--- Given records Enclosed Below ---

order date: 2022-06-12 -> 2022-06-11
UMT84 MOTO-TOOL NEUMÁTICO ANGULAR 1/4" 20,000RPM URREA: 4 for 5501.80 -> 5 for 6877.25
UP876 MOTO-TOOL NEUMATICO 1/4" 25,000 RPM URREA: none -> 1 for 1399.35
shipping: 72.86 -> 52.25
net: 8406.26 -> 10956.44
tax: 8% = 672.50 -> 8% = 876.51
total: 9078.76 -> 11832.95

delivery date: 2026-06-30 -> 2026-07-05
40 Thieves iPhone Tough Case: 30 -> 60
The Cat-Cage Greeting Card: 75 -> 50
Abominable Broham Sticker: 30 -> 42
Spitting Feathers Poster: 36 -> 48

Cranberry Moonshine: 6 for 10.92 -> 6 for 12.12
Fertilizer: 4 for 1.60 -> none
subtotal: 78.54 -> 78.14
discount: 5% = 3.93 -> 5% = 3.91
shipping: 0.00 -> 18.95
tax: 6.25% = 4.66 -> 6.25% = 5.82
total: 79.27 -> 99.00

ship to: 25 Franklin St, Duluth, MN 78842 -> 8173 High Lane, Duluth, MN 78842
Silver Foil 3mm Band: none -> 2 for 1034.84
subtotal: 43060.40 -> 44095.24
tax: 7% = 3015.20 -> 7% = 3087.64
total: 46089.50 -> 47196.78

--- End of Enclosed Given records ---

(Exercise prompt):
Lines holding the word "shipping": say how many there are in the data, and nothing more.

(Exercise response):
2